◆ **Exercise objective**
Please restate all of the records word for word, setting the pictures aside.

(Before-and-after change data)
=== Begin Enclosure ===

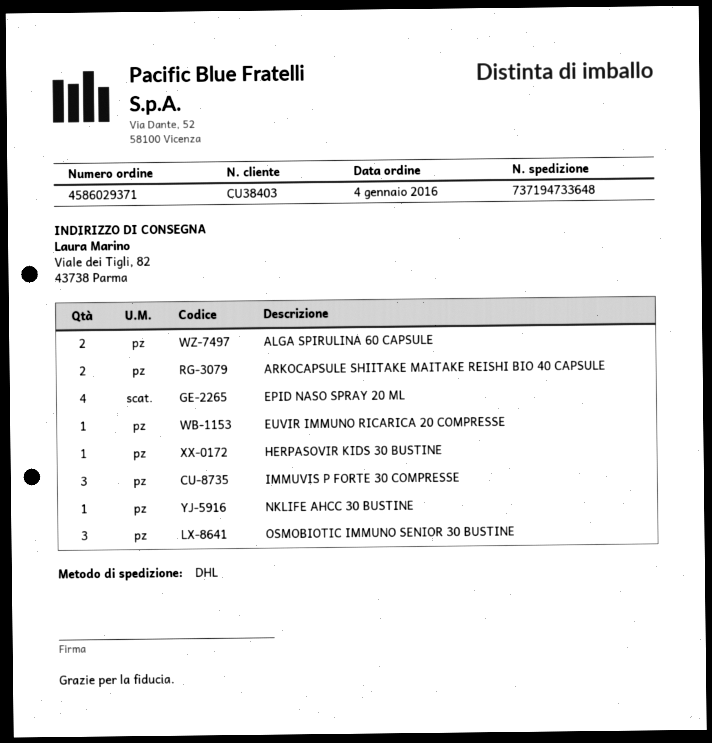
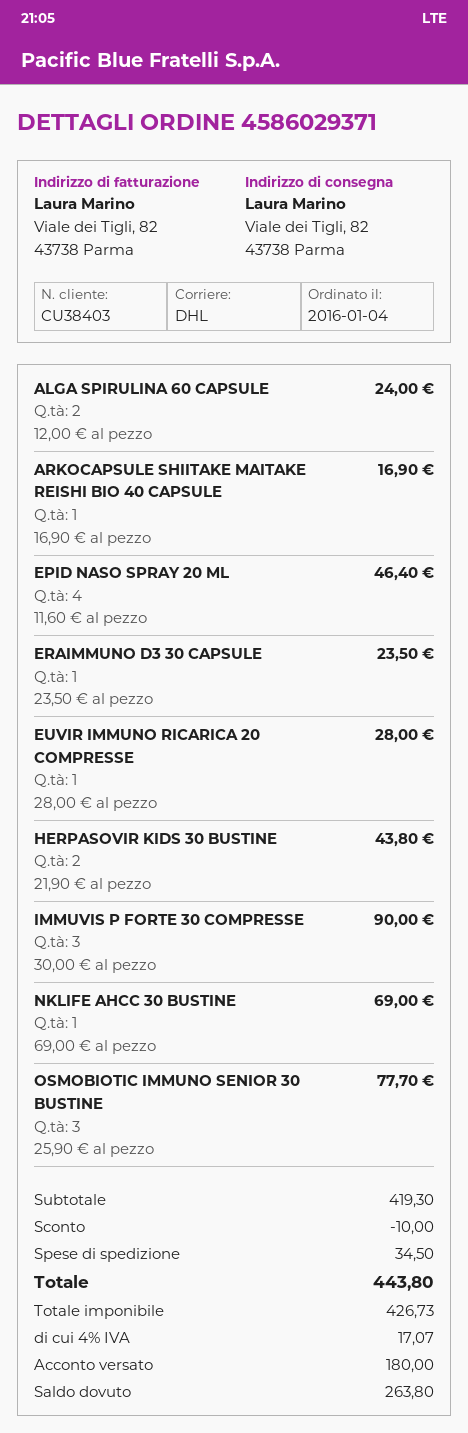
ARKOCAPSULE SHIITAKE MAITAKE REISHI BIO 40 CAPSULE: 2 -> 1
HERPASOVIR KIDS 30 BUSTINE: 1 -> 2
ERAIMMUNO D3 30 CAPSULE: none -> 1

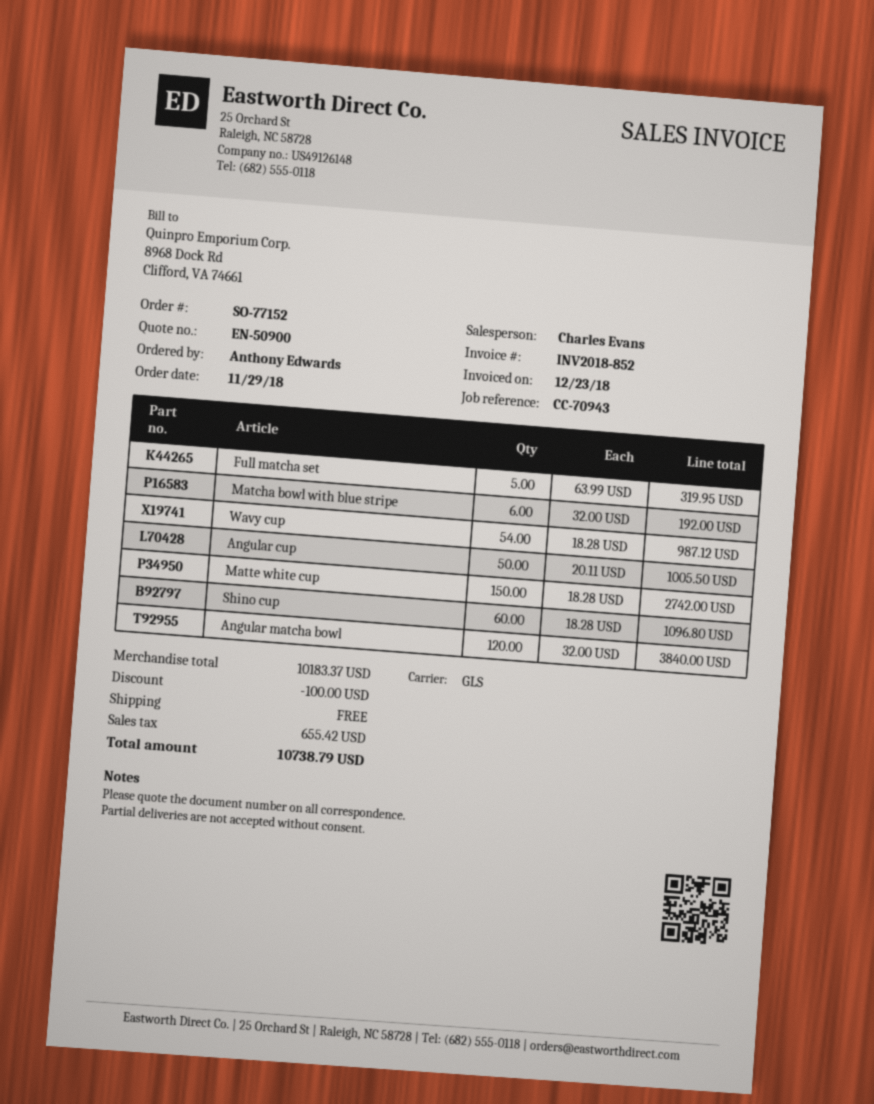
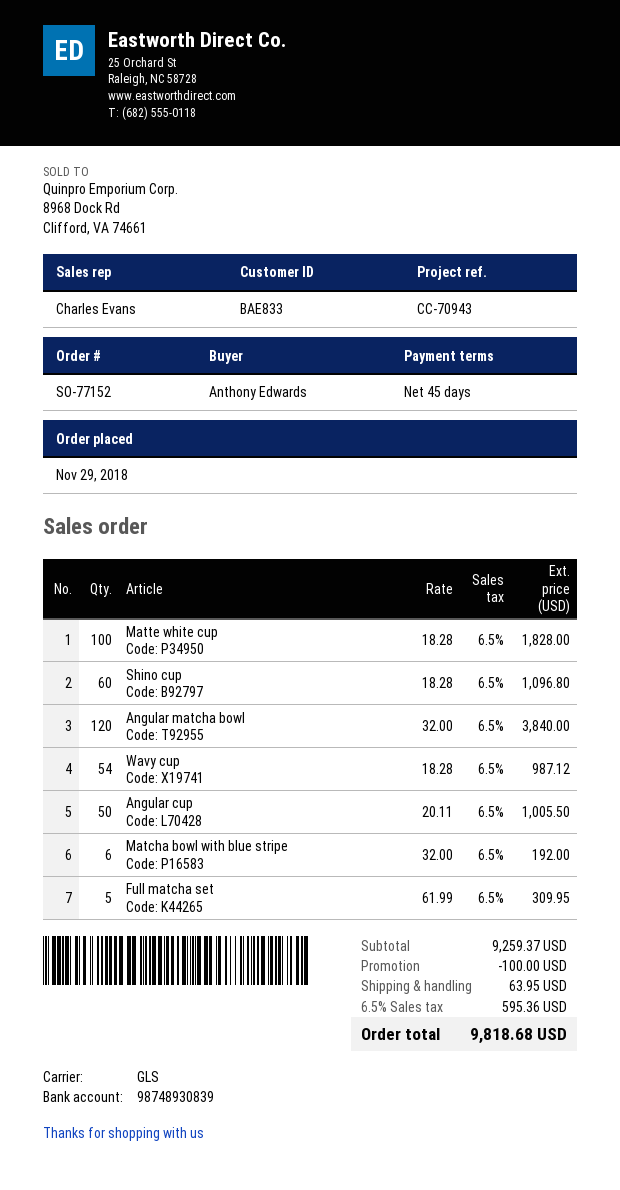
Full matcha set: 5 x 63.99 = 319.95 -> 5 x 61.99 = 309.95
Matte white cup: 150 x 18.28 = 2742.00 -> 100 x 18.28 = 1828.00
subtotal: 10183.37 -> 9259.37
shipping: 0.00 -> 63.95
tax: 655.42 -> 595.36
total: 10738.79 -> 9818.68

=== End Enclosure ===

◆ **Solution**
ARKOCAPSULE SHIITAKE MAITAKE REISHI BIO 40 CAPSULE: 2 -> 1
HERPASOVIR KIDS 30 BUSTINE: 1 -> 2
ERAIMMUNO D3 30 CAPSULE: none -> 1

Full matcha set: 5 x 63.99 = 319.95 -> 5 x 61.99 = 309.95
Matte white cup: 150 x 18.28 = 2742.00 -> 100 x 18.28 = 1828.00
subtotal: 10183.37 -> 9259.37
shipping: 0.00 -> 63.95
tax: 655.42 -> 595.36
total: 10738.79 -> 9818.68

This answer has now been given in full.